"Your soul is what integrates your will (your intentions), your mind (your thoughts and feelings, your values and conscience), and your body (your face, body language, and actions) into a single life. A soul is healthy - and well ordered - when there is harmony between these three entities and God's intent for all creation."
Peanut spent this week at VBS. Today was the first morning that my hours away from her weren't filled with work or prior commitments. I had made plans that got changed at the last minute, and I found myself with a couple of hours solo.
I'm off my routine this week and feeling a little out of sorts. The pieces of my day that keep me grounded sort of slipped away this week.
After dropping Peanut off I tried to decide what would be the best use of my time.
I remembered when in doubt put on your shoes. I laced up my ancient tennis shoes and hit the trail. Father Mike read scripture to me, I inhaled deeply all of His creation, and I began to feel the ground under my feet again.
I then found myself seated in a CFA, sweet tea filled to the brim, and a book before me. I began to feel my breathing relax. My non fiction reading rule is I read until I want to underline something (I don't underline, I think my librarian would frown upon that). I stop, I write it down, and I sit with that a bit.
I was thinking this morning as I was contemplating the very definition of a soul that we often as people move with information before we've sat with it.
We are quick to forward or share, or to comment or criticize. To judge or defend.
We don't sit with information and let our soul digest.
One of the changes I've made is that I don't comment on anything when I initially read it (unless it's just a
congrats
, or cute kid kind of thing). I read something, I read the comments, I follow the link, I do the reading. And then I sit with it. It's not about how others will receive comments or critiques but rather it's about giving myself time to ask "What am I really adding to the conversation?"

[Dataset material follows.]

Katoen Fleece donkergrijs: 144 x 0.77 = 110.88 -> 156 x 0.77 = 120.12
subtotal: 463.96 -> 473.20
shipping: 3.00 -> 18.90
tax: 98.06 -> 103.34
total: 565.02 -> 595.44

The same is true for information you read off line - or am I the only one still reading print materials ? All texts are source texts - you have to question the source, wrestle with the stance, sit with the information.
I think the sitting, the pausing, is the most important piece of communication.
And one we are sorely lacking as a community.
We are quick to defend our way, share our view point, scream our stance.
But much like my own children during the toddler years, we are not good listeners.
Listeners do more than listen. They pause. They give the other person space to just share. They reflect what they heard without offering advice, criticism, judgement or opinion.
They give space for information to stand on its own.
Mama Warriors, you are worthy of being heard. Of being able to share your hard and be allowed to just sit with that. For someone to *just* listen.
We can become educated listeners. We can be people who create space between gathering information and responding to information.
We can learn to pause.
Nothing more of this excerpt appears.